What would happen if we fed 55,000 different images of cars into a neural network, taught the algorithm to detect the object and delete the background, and then turned it loose to try to interpret all of the angles of the object to create a 3D version of it. Well, computers are pretty terrible at that, or at least they were. This GANverse3D research was able to deliver not only a clean 3D image, but one that doesn’t require an animator to cobble it together. Why does that matter to you? Faster turnaround to create worlds, for sure, but the more important piece comes from what those 3D versions inherit.
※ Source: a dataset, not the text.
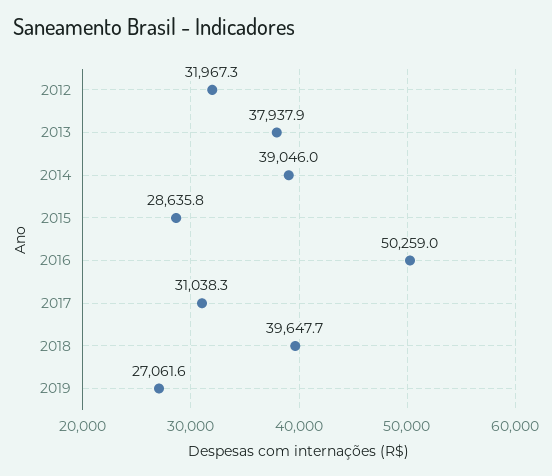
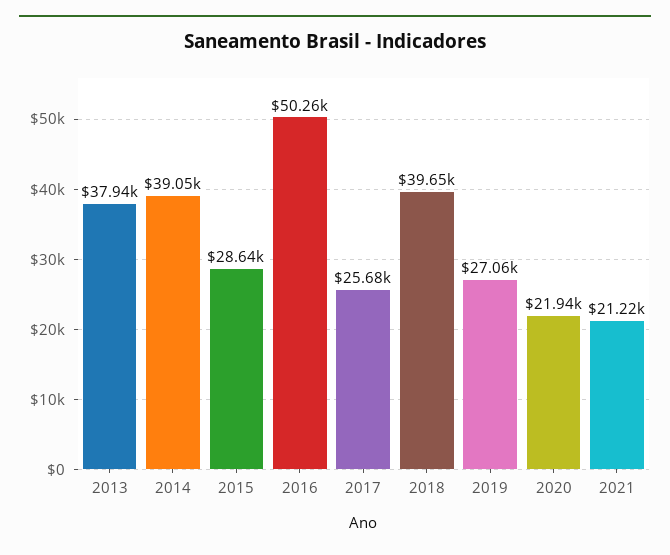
2012: 31967.3 -> none
2017: 31038.3 -> 25680
2020: none -> 21940
2021: none -> 21220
By using realistic images of vehicles, the GANverse3D system is able to not only understand the look of an object, but also all of that object’s obvious properties. This means that the AI can understand all of the component parts (the colored pieces in the video below) are some of their proprerties. It can do this all without a human having to draw, render, rig, animate, or otherwise manipulate the object. It means that you could be rendering a New York street for Spider-Man to swing through, and you could let the AI simply generate you a whole busy street full of realistic cars without having to hand-create them. By feeding the system a single image of the car from Knight Rider, the AI was able to deliver this video:
This research paper is a hint of what’s to come, with realistic objects like horses, and birds also being tested. In their current state they are somewhat primitive and untextured models, but in the future these could become part of an AI-powered world driven by developers feeding the GAN a handful of 2D objects they’d like to bring to life, and then letting the AI deliver a mostly-finished 3D object.
It may be in its infancy, but it’s very easy to imagine how this could be used in gaming and movies, with background objects becoming easier to “fill in” without an army of animators. Just like DLSS before it, as NVIDIA iterates on this new tech, it’ll be interesting to see how developers of all stripes put it to use.